* Assigned task:
Once you find the line that contains "St Andrews ·", write out that line and every line after it to the end of the records, exactly and with nothing else.

### Data to process

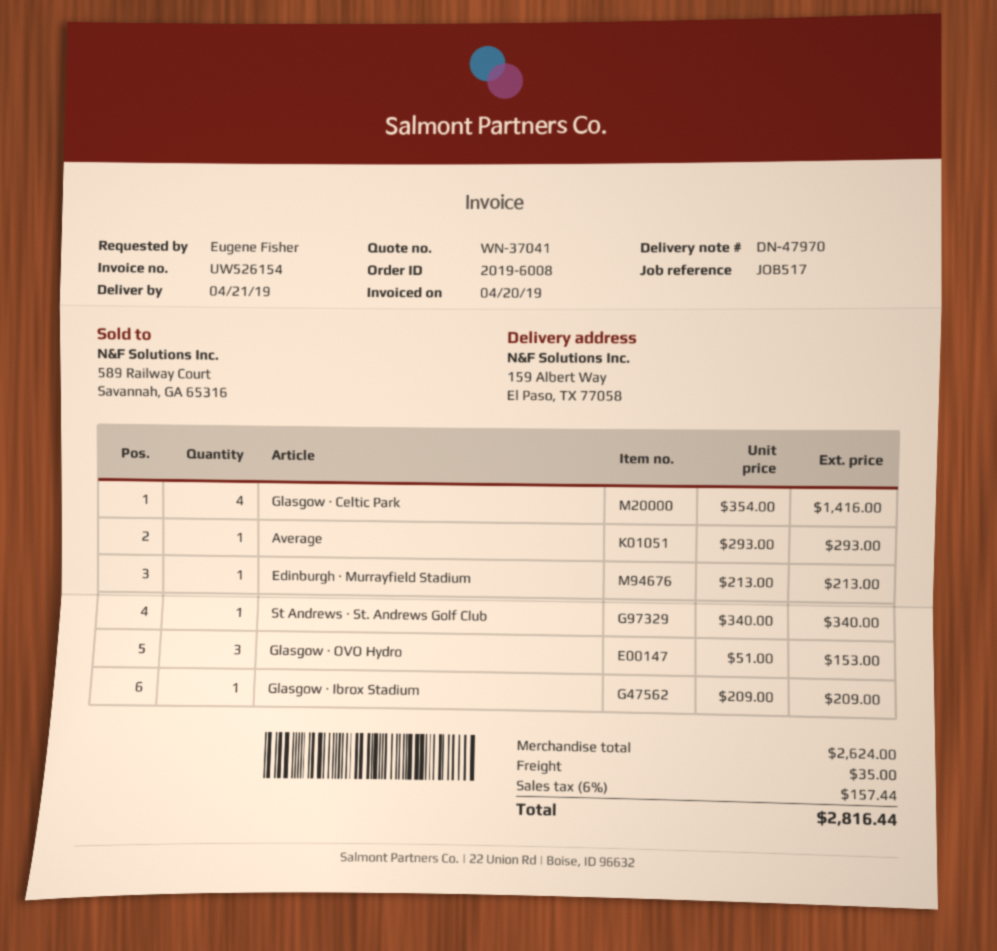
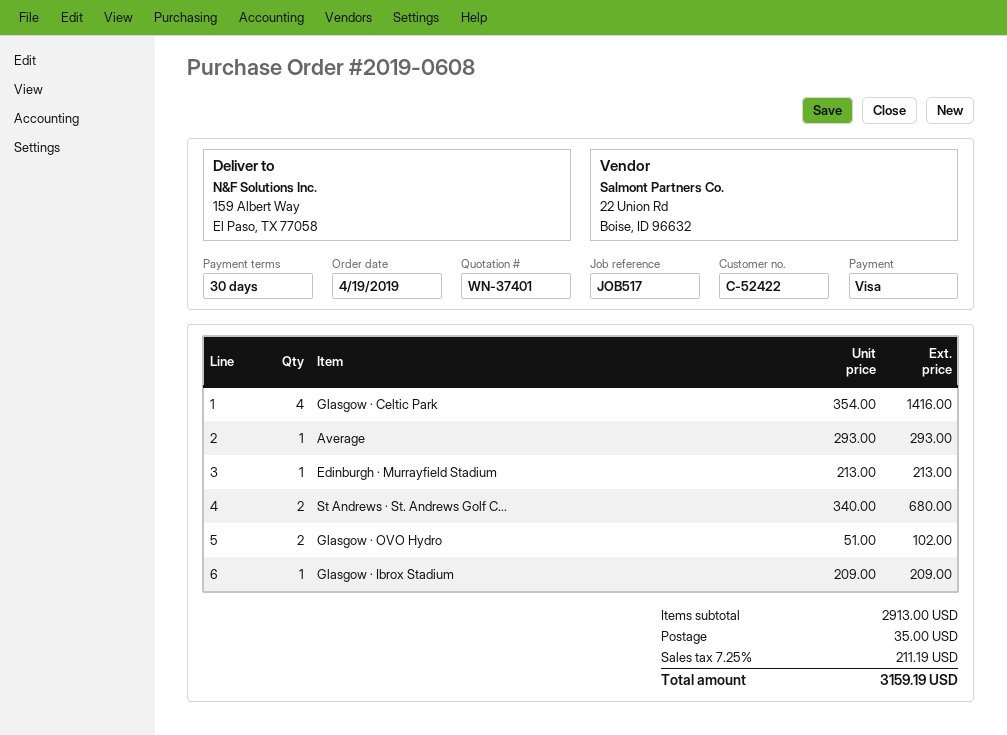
quote number: WN-37041 -> WN-37401
order number: 2019-6008 -> 2019-0608
St Andrews · St. Andrews Golf Club: 1 x 340.00 = 340.00 -> 2 x 340.00 = 680.00
Glasgow · OVO Hydro: 3 x 51.00 = 153.00 -> 2 x 51.00 = 102.00
subtotal: 2624.00 -> 2913.00
tax: 6% = 157.44 -> 7.25% = 211.19
total: 2816.44 -> 3159.19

######

* Response to the task:
St Andrews · St. Andrews Golf Club: 1 x 340.00 = 340.00 -> 2 x 340.00 = 680.00
Glasgow · OVO Hydro: 3 x 51.00 = 153.00 -> 2 x 51.00 = 102.00
subtotal: 2624.00 -> 2913.00
tax: 6% = 157.44 -> 7.25% = 211.19
total: 2816.44 -> 3159.19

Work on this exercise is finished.